I'll make sure to do that, no promises that I'll actually get around to this though.

Perl and others could definitely use the test work that was done on RE2 though, the way the tests are being automatically generated is really neat.

crux_ · on March 11, 2010

Interesting fact: If you restrict yourself in certain ways (e.g. no backreferences), it's possible to write an automatic "subtype" checking system for regular expressions.

(By this I mean you can prove, for two regexes, that if the first matches something then the second will always also match that same text. You can also test for exact equivalence by making sure the relation holds in both directions.)

I've used this before in code that dealt with XML schema (which are roughly regular expressions over trees), but it strikes me that it could be highly useful to have for the analysis & optimization described...

Examples might be an optimization database (if you see a part of a regex that's equivalent to X, substitute Y instead), or automatically generating faster-but-coarser regexes.

bdr · on March 11, 2010

Do you know whether the restrictions you're talking about limit regexps to the set of actual regular languages?

crux_ · on March 11, 2010

The algorithm I used should work with anything that's a "Regular Hedge Grammar".

An off-the-cuff understanding is that means a regular hedge grammer is a CFG written such that any recursion in the grammar is tail-recursion. (Hopefully that makes sense, although I'm mixing terms from different domains there.)

So, yes.

(n.b.: I haven't worked much with the theory; just implemented a couple of papers. :) )

tshaddox · on March 12, 2010

I'm not understanding what you're saying. Whether a grammar on one level of the Chomsky hierarchy is also a grammar on a lower level is an undecidable problem.

alttab · on March 12, 2010

I'd think so. Certain types of recursion or undefinable branches leads to unprovable expressions.

tshaddox · on March 12, 2010

Surely this doesn't work in general.

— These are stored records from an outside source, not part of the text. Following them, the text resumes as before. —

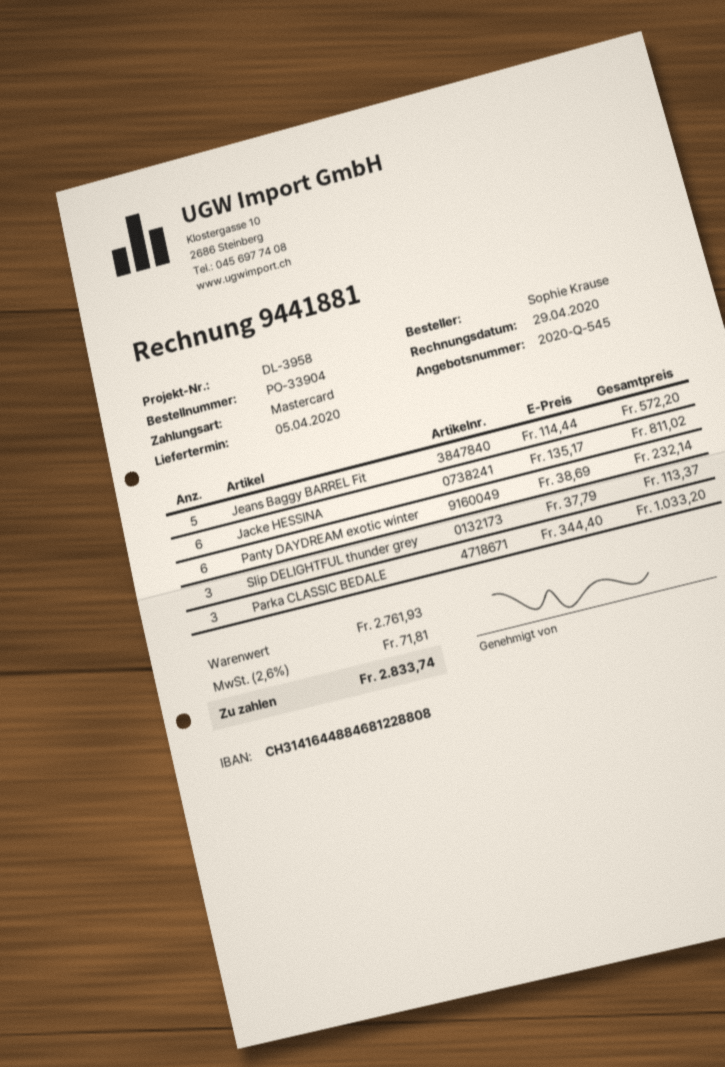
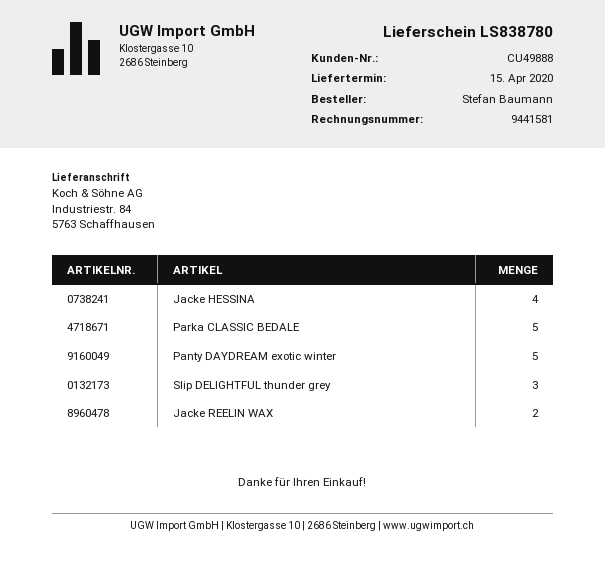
delivery date: 2020-04-05 -> 2020-04-15
invoice number: 9441881 -> 9441581
ordered by: Sophie Krause -> Stefan Baumann
Jeans Baggy BARREL Fit: 5 -> none
Jacke HESSINA: 6 -> 4
Panty DAYDREAM exotic winter: 6 -> 5
Parka CLASSIC BEDALE: 3 -> 5
Jacke REELIN WAX: none -> 2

If A and B are arbitrary regexes that are "pure" (meaning they describe a regular language and therefore are each equivalent to a unique deterministic finite automaton), I don't think it's possible to prove that if any string S is in A then it is also in B. Obviously for some regexes this may be possible (e.g. if A and B are finite, or regexes with trivial disjunction) but I do not believe two arbitrary DFA's can be shown to be equivalent. Please correct me if I'm wrong.

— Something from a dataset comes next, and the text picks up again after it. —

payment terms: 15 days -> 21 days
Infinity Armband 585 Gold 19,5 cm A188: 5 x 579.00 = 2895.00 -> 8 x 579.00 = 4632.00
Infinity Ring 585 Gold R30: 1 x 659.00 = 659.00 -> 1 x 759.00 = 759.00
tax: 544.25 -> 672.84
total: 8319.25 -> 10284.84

koenigdavidmj · on March 12, 2010

http://compilers.iecc.com/comparch/article/06-09-021 appears relevant.

EDIT: http://www.utdallas.edu/~dxd056000/cs4384/lect9.ppt shows how to find the minimum DFA as well.

crux_ · on March 12, 2010

Sure it does, and it's actually easy to demonstrate. :) That's the power of limiting yourself to a regular language.

I started typing out psuedo-code, but it's easier to be informal. Consider:

- It's easy to prove that one terminal (character, char-range, etc) is a subset of another.

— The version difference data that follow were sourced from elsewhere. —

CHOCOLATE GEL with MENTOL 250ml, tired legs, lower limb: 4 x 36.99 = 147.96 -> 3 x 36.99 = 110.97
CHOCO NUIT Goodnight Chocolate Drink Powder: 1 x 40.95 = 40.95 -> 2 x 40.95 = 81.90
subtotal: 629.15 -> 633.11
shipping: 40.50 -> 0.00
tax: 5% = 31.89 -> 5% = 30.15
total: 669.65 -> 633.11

- It's easy to prove that a sequence of terminals is a subset of another.

- If there's a disjunction, you just need to prove both branches. If the disjunction is on the "less-than" side, check both branches with AND; if it's on the "greater-than" side, check with OR -- this is because `(A|B) > A` and `(A|B) > B`, but `C > (A|B)` iff `C > A` and `C > B`.

- For non-recursive nonterminals, just expand them as they're encountered.

- Which only leaves recursion, which is surprisingly easy to deal with as well: If you're trying to prove `A > B`, it amounts to expanding A and B into their right-hand sides and proving those; at some point due to recursion you'll need to prove `A > B` again -- which seems tricky!

However, recursion can only happen in a limited manner in a regular language. Being very handwavy because explaining it this way seems most intuitive to me: Recursion can only happen in 'tail' position in a regular language. Thus, by the time you encounter `A > B` for the second time, it happens to be the very last thing which needs to be demonstrated in order for `A > B` to be true -- you've already checked, as it were, one full round of the repetition/looping. Thus the rule is easy: if you encounter `A > B` for a second time, you can just accept it as true!

Hopefully that makes sense.

Edit for the fun of it (n.b. that I'm using `>` instead of `>=` out of laziness):

     prove(A > B) ->
       if seen(A > B): True 
       else: add_to_seen(A > B); prove(rhs(A) > rhs(B))
     prove(xA > yB) -> prove_terminal(x > y) && prove(A > B)
     prove( A|B > C ) -> prove(A > C) || prove(B > C)
     prove( C > A|B ) -> prove(C > A) && prove(C > B)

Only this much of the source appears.